Microsoft basically has gutted Nokia and Yahoo and taken them over from the inside. At some level, I’m disappointed to see signs of this with Sony.

On the bright side: rumors have leaked that Google is privately working on new programming languages and ecosystems, supposedly called Dart and Spot. I’m expecting a browser-centric JavaScript replacement and a more rich client and server focused Java replacement tool set. Also, despite Oracle’s lawsuit centric nature, software development innovation continues within the JVM ecosystem.


Written by: Darrin - Contributing Editor


  1. #1 by premiersoupir on September 15th, 2011 [ 17020 Points ]

    Interesting article! I’m not conversant at all in these issues. Can you describe what the “PlayStation Suite” is? Is it an SDK? For what platform(s)? In what language(s) have Sony projects typically been developed in the past (for the PS3, for example)?

  2. #2 by Darrin on September 15th, 2011 [ 17143 Points ]

    PlayStation Suite is Sony’s game development toolset to build cross platform games that will run on PlayStation Vita, selected Android smartphones & tablets, and (I’m not sure on this last one, but I vaguely remember them saying this) the PS3.

    All Sony’s past consoles have been purely industry standard neutral C or C++ along with various Sony custom APIs and bundled third party APIs (I think they give you various off the shelf physics and graphics libraries for PlayStation development that you would otherwise need to pay for).

  3. #3 by Pedro on September 15th, 2011 [ 39949 Points ]

    I’ll be honest here and say this: I didn’t understand what you’re talking about.

    However, from what I could get, wouldn’t it be beneficial for developers to work with the same tools for PC, XBox and PS3? I don’t know how it works and I don’t know if that’s what you’re referring to, so please, feel free to educate me :]

  4. #4 by Jason on September 15th, 2011 [ 25936 Points ]

    M$ will take over and then Apple will swoop in and take everything from them.
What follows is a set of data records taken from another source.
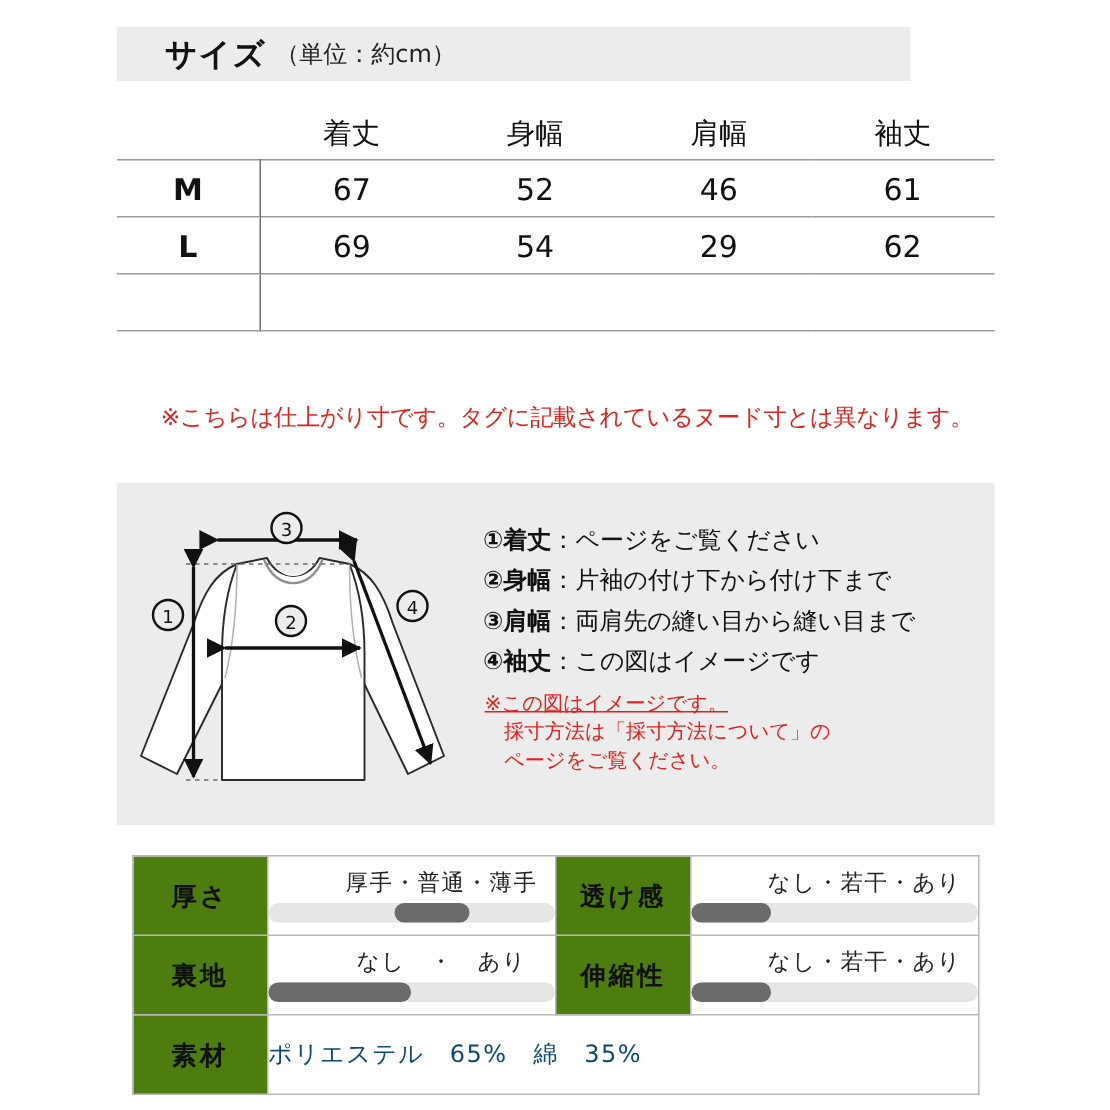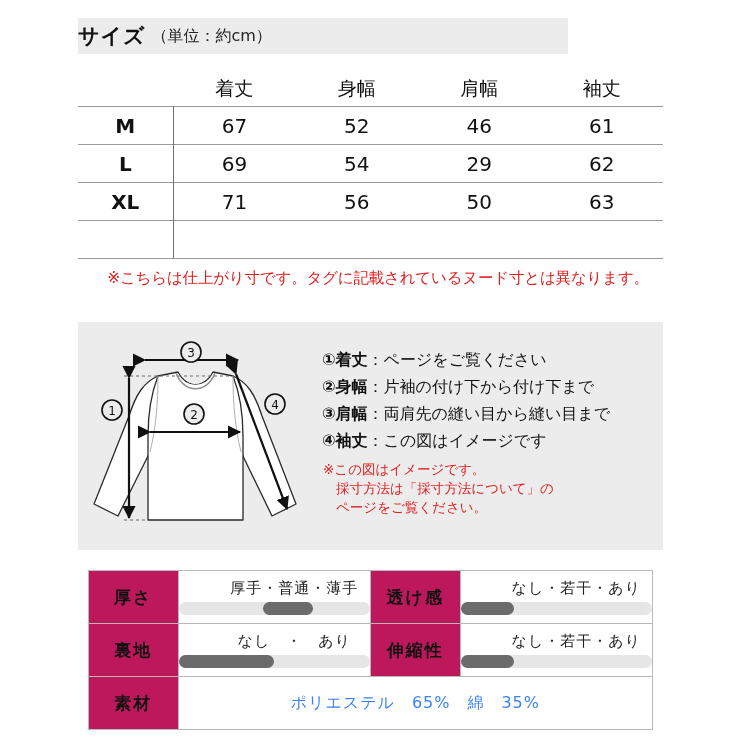--- a/index.html
+++ b/index.html
@@ -21,26 +21,26 @@
     left: 0; top: 0;
     width: 740px;
     height: 740px;
   }
 
   
   .header-band {
     position: absolute;
     left: 78px;
     top: 18px;
-    width: 490px;
+    width: 529px;
     height: 36px;
     background: #ececec;
     display: flex;
     align-items: center;
-    padding-left: 0;
+    padding-left: 32px;
     box-sizing: border-box;
   }
   .header-title {
     font-size: 21px;
     font-weight: bold;
     letter-spacing: 1px;
     color: #111;
   }
   .header-unit {
     font-size: 16px;
@@ -136,41 +136,41 @@
   }
   .legend-note {
     margin-top: 6px;
     color: #e02020;
     font-size: 13.5px;
     line-height: 19px;
   }
   .legend-note .ln {
     white-space: nowrap;
   }
-  .indent1 { padding-left: 13px; }
+  .indent1 { padding-left: 13px; text-decoration: underline; }
   .indent2 { padding-left: 26px; }
 
   
   .attr-table {
     position: absolute;
     left: 88px;
     top: 570px;
     width: 565px;
     border-collapse: collapse;
     table-layout: fixed;
   }
   .attr-table td {
     border: 1px solid #b9b9b9;
     padding: 0;
     height: 52px;
     vertical-align: middle;
   }
   .attr-label {
     width: 88px;
-    background: #be185d;
+    background: #4d7c0f;
     text-align: center;
     font-size: 17px;
     font-weight: bold;
     letter-spacing: 2px;
     color: #111;
   }
   .attr-value {
     background: #ffffff;
     padding: 0 12px;
   }
@@ -200,23 +200,22 @@
   }
   .gauge-knob {
     position: absolute;
     top: 0;
     height: 13px;
     border-radius: 7px;
     background: #6b6b6b;
   }
 
   .material-value {
-    text-align: center;
     font-size: 16px;
-    color: #3b82f6;
+    color: #0c4a6e;
     letter-spacing: 1px;
   }
 </style>
 </head>
 <body>
 
 <div class="page">
 
   <div class="header-band">
     <span class="header-title">サイズ</span>
@@ -238,27 +237,20 @@
         <td>52</td>
         <td>46</td>
         <td>61</td>
       </tr>
       <tr class="data-row">
         <td class="sizecol divider">L</td>
         <td>69</td>
         <td>54</td>
         <td>29</td>
         <td>62</td>
-      </tr>
-      <tr class="data-row">
-        <td class="sizecol divider">XL</td>
-        <td>71</td>
-        <td>56</td>
-        <td>50</td>
-        <td>63</td>
       </tr>
       <tr class="empty-row">
         <td class="sizecol divider"></td>
         <td></td>
         <td></td>
         <td></td>
         <td></td>
       </tr>
     </tbody>
   </table>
I see a future very soon of all Apple products :) 2012! lmao

  5. #5 by Eddie on September 15th, 2011 [ 44542 Points ]

    It’s a little over my head as well but I see it as a non-issue. It’s like multi-national companies hiring based on the ability to speak English. Sure there is Japanese, Russian, French, and these will even be needed from time to time but the most common denominator that will make the business flow more smoothly would be English.

    Besides, the only thing we have confirmed is PSOne games…the method of getting them on android devices really doesn’t matter to me personally.
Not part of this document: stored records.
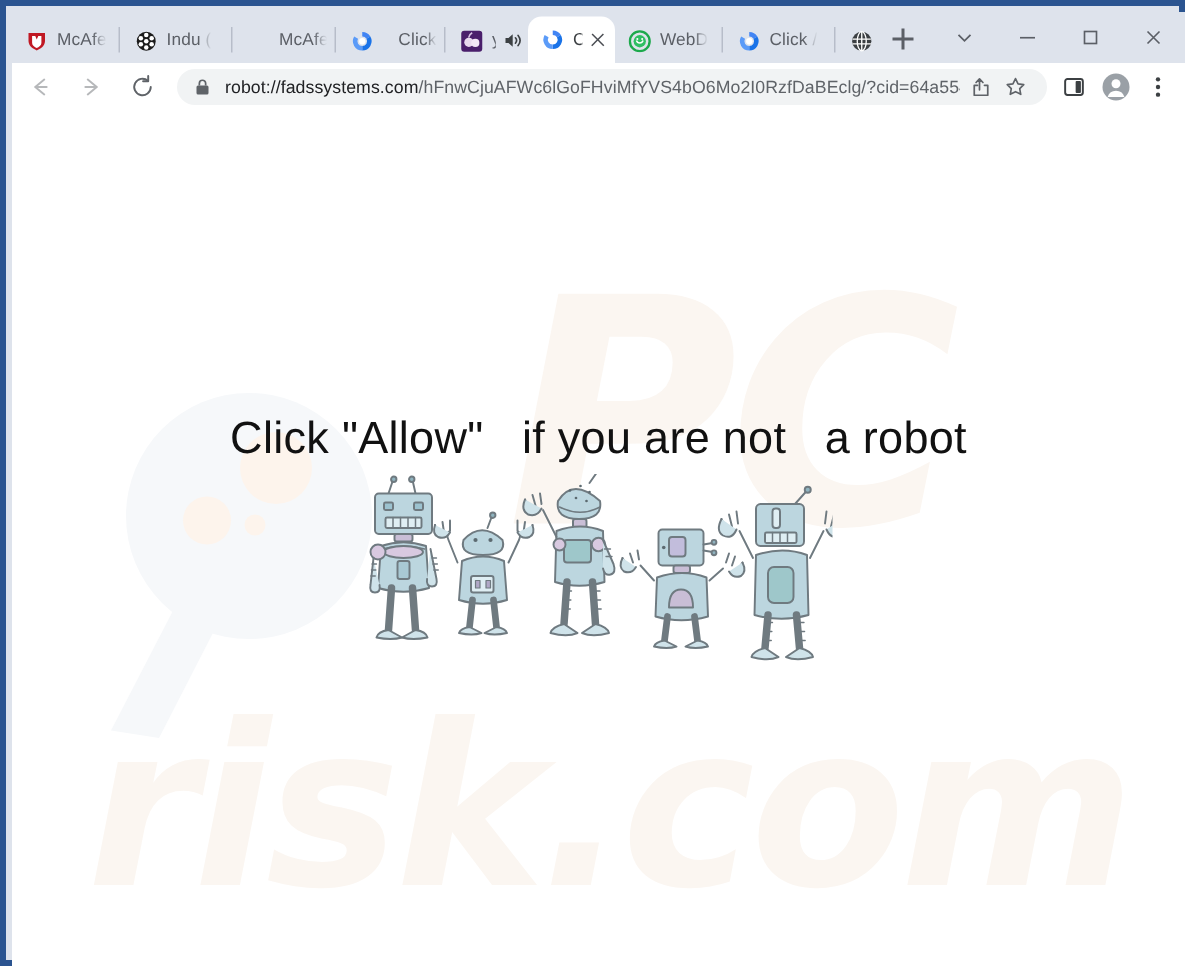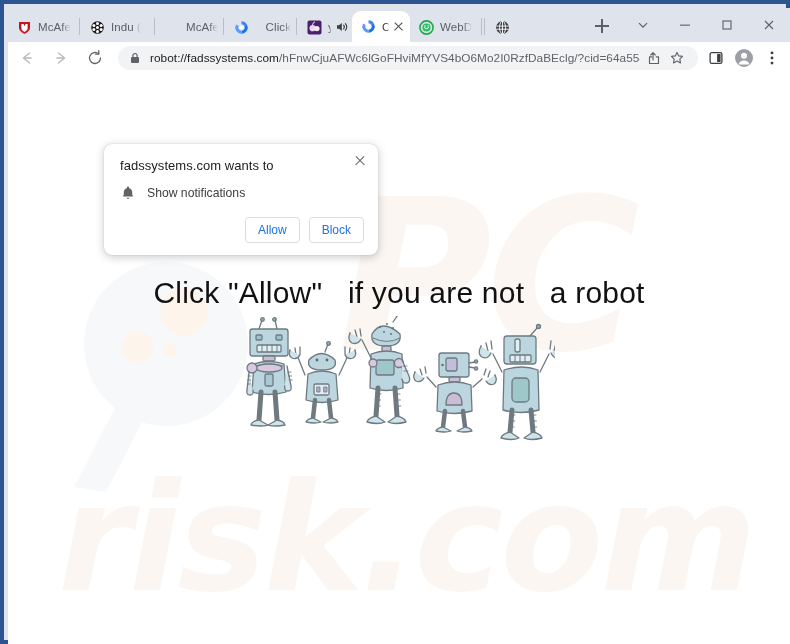--- a/index.html
+++ b/index.html
@@ -397,20 +397,31 @@
               <circle cx="7.5" cy="7.5" r="6.6" fill="none" stroke="#1da94c" stroke-width="1.6"></circle>
               <circle cx="7.5" cy="7.5" r="4.1" fill="#2fbf63"></circle>
               <path d="M5.3 7 a2.3 2.3 0 0 0 4.4 0" fill="none" stroke="#ffffff" stroke-width="1"></path>
               <circle cx="5.9" cy="6" r=".7" fill="#ffffff"></circle>
               <circle cx="9.1" cy="6" r=".7" fill="#ffffff"></circle>
             </svg>
           </span>
           <span class="tab-title">WebD</span>
         </div>
         <div class="tab-sep"></div>
+        <div class="tab" style="width: 72px;">
+          <span class="favicon">
+            <svg width="15" height="15" viewBox="0 0 15 15">
+              <path d="M7.5 1.3 a6.2 6.2 0 0 1 5.4 3.1 l-2.6 1.5 a3.2 3.2 0 0 0 -2.8 -1.6 Z" fill="#4285f4"></path>
+              <path d="M12.9 4.4 a6.2 6.2 0 0 1 -5.4 9.3 l0 -3 a3.2 3.2 0 0 0 2.8 -4.8 Z" fill="#1a73e8"></path>
+              <path d="M7.5 13.7 A6.2 6.2 0 0 1 2.1 4.4 l2.6 1.5 a3.2 3.2 0 0 0 2.8 4.8 Z" fill="#5b9bf8"></path>
+              <circle cx="7.5" cy="7.5" r="2.1" fill="#ffffff"></circle>
+            </svg>
+          </span>
+          <span class="tab-title">Click /</span>
+        </div>
         <div class="tab-sep"></div>
         <div class="tab" style="width: 70px;">
           <span class="favicon">
             <svg width="15" height="15" viewBox="0 0 15 15">
               <circle cx="7.5" cy="7.5" r="6.4" fill="#3c4043"></circle>
               <path d="M1.4 6.1 h12.2 M1.4 9.2 h12.2" stroke="#ffffff" stroke-width=".9" fill="none"></path>
               <ellipse cx="7.5" cy="7.5" rx="3" ry="6.4" fill="none" stroke="#ffffff" stroke-width=".9"></ellipse>
               <path d="M7.5 1.1 v12.8" stroke="#ffffff" stroke-width=".9"></path>
             </svg>
           </span>
@@ -639,32 +650,15 @@
             <path d="M16 86 L14 108 M35 86 L37 108" fill="#cfe3ea" stroke-width="5"></path>
             <path d="M15 91 H19 M14.6 97 H18.6 M14.2 103 H18.2" fill="none" stroke-width=".9"></path>
             <path d="M36 91 H40 M36.4 97 H40.4 M36.8 103 H40.8" fill="none" stroke-width=".9"></path>
             <path d="M14 108 q-8 2 -9 6 q11 3 18 0 Z" fill="#cfe3ea"></path>
             <path d="M37 108 q8 2 9 6 q-11 3 -18 0 Z" fill="#cfe3ea"></path>
           </g>
         </g>
       </svg>
     </div>
 
-    <div id="permission-dialog">
-      <div id="permission-close"></div>
-      <div id="permission-title">fadssystems.com wants to</div>
-      <div id="permission-row">
-        <span id="bell-icon">
-          <svg width="16" height="16" viewBox="0 0 16 16">
-            <path d="M8 1.6 a1.1 1.1 0 0 1 1.1 1.1 v.5 a4.2 4.2 0 0 1 3.1 4 v2.6 l1.1 1.7 H2.7 l1.1 -1.7 V7.2 a4.2 4.2 0 0 1 3.1 -4 v-.5 A1.1 1.1 0 0 1 8 1.6 Z" fill="#5f6368"></path>
-            <path d="M6.4 12.8 a1.7 1.7 0 0 0 3.2 0 Z" fill="#5f6368"></path>
-          </svg>
-        </span>
-        <span id="permission-row-label">Show notifications</span>
-      </div>
-      <div id="permission-actions">
-        <button class="perm-btn">Allow</button>
-        <button class="perm-btn">Block</button>
-      </div>
-    </div>
 
   </div>
 </div>
 
 </body></html>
  6. #6 by Tucker on September 15th, 2011 [ 125 Points ]

    Innovation being stifled because you are using Microsoft tools? People still think this way?

    C# is an ECMA standard language. Provided to the governing body (the same one that watches over JavaScript) by Microsoft. Ever heard of Mono? Runs on a bunch of platforms and is the preferred language for the Unity3D game engine.

    There is the off chance that the libraries they are providing are P/Invoke assemblies to C/C++ code. If so, and if supported, C/C++ devs could use the same libraries.

    As far as IDE choice, IMO Visual Studio is the standard that all IDE’s should aspire to. Having used Eclipse, XCode and good ol’ CLI; I can’t imagine being more productive while in VS.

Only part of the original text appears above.